PROBLEM DESCRIPTION: Your task is to reproduce the listing exactly, without its images.

RECORDS:
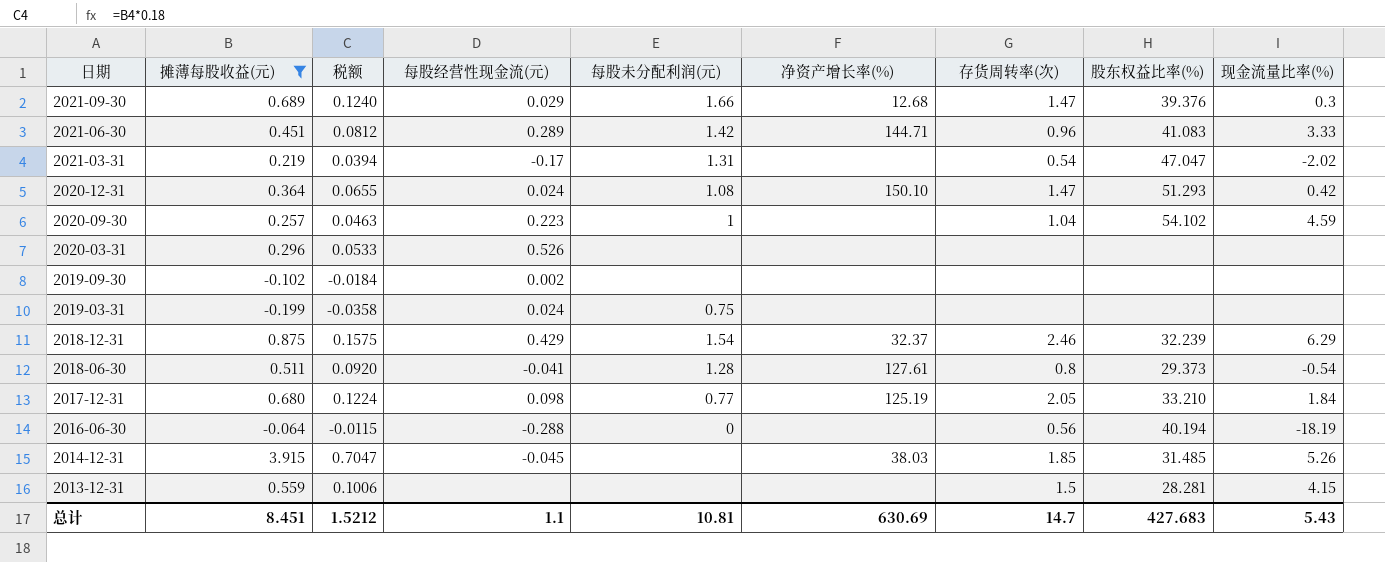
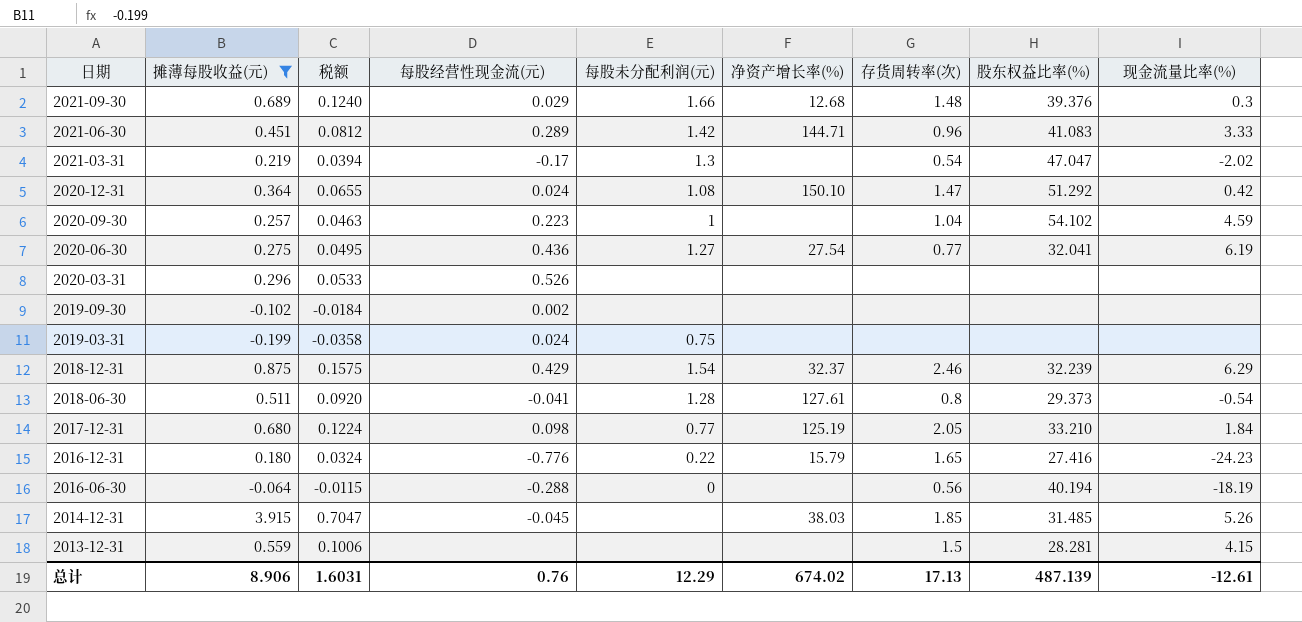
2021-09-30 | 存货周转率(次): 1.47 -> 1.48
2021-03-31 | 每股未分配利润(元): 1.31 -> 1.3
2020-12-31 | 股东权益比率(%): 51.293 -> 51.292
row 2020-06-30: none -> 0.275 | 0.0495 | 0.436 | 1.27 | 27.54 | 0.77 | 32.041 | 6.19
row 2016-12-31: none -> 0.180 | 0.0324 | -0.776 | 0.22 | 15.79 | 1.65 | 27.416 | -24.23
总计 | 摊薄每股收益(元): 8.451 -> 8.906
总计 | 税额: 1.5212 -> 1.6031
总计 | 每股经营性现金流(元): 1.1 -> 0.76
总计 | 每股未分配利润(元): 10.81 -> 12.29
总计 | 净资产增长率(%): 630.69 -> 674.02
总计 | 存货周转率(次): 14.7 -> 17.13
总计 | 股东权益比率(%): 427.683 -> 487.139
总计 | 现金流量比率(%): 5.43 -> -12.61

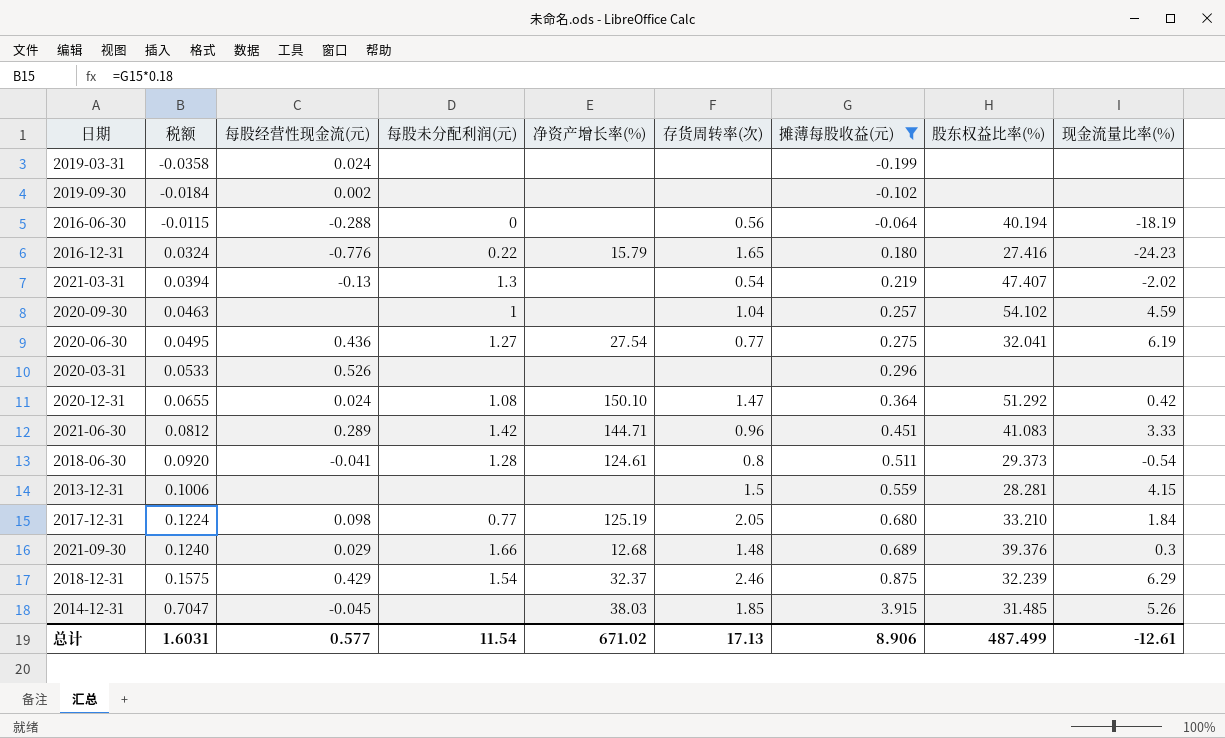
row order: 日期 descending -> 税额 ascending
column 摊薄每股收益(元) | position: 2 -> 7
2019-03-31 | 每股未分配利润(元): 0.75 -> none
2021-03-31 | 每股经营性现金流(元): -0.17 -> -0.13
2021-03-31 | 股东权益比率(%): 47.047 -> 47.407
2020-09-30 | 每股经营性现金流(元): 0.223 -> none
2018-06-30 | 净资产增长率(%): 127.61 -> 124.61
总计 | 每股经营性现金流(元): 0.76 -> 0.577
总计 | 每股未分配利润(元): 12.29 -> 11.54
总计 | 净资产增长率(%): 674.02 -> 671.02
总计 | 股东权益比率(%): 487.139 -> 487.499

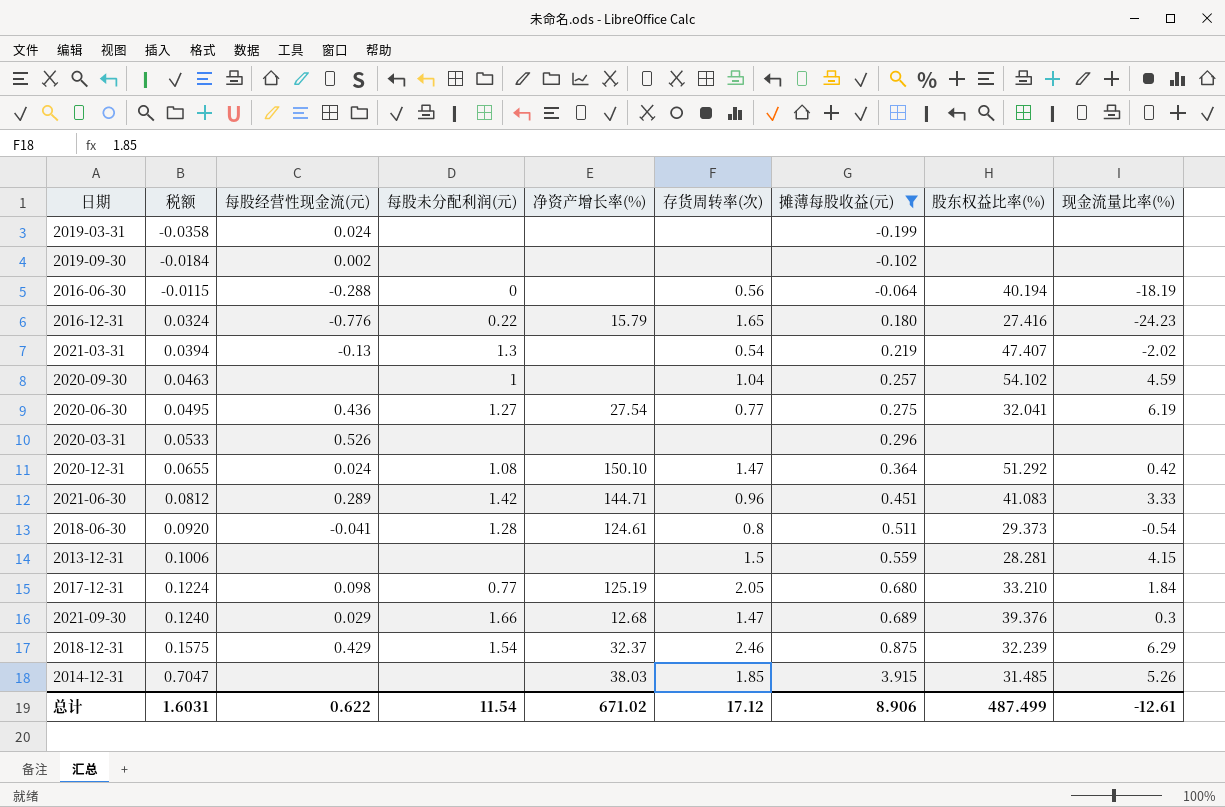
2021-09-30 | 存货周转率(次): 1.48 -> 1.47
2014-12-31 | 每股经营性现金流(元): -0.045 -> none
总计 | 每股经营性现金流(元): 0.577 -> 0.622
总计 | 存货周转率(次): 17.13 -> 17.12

OUTPUT:
2021-09-30 | 存货周转率(次): 1.47 -> 1.48
2021-03-31 | 每股未分配利润(元): 1.31 -> 1.3
2020-12-31 | 股东权益比率(%): 51.293 -> 51.292
row 2020-06-30: none -> 0.275 | 0.0495 | 0.436 | 1.27 | 27.54 | 0.77 | 32.041 | 6.19
row 2016-12-31: none -> 0.180 | 0.0324 | -0.776 | 0.22 | 15.79 | 1.65 | 27.416 | -24.23
总计 | 摊薄每股收益(元): 8.451 -> 8.906
总计 | 税额: 1.5212 -> 1.6031
总计 | 每股经营性现金流(元): 1.1 -> 0.76
总计 | 每股未分配利润(元): 10.81 -> 12.29
总计 | 净资产增长率(%): 630.69 -> 674.02
总计 | 存货周转率(次): 14.7 -> 17.13
总计 | 股东权益比率(%): 427.683 -> 487.139
总计 | 现金流量比率(%): 5.43 -> -12.61

row order: 日期 descending -> 税额 ascending
column 摊薄每股收益(元) | position: 2 -> 7
2019-03-31 | 每股未分配利润(元): 0.75 -> none
2021-03-31 | 每股经营性现金流(元): -0.17 -> -0.13
2021-03-31 | 股东权益比率(%): 47.047 -> 47.407
2020-09-30 | 每股经营性现金流(元): 0.223 -> none
2018-06-30 | 净资产增长率(%): 127.61 -> 124.61
总计 | 每股经营性现金流(元): 0.76 -> 0.577
总计 | 每股未分配利润(元): 12.29 -> 11.54
总计 | 净资产增长率(%): 674.02 -> 671.02
总计 | 股东权益比率(%): 487.139 -> 487.499

2021-09-30 | 存货周转率(次): 1.48 -> 1.47
2014-12-31 | 每股经营性现金流(元): -0.045 -> none
总计 | 每股经营性现金流(元): 0.577 -> 0.622
总计 | 存货周转率(次): 17.13 -> 17.12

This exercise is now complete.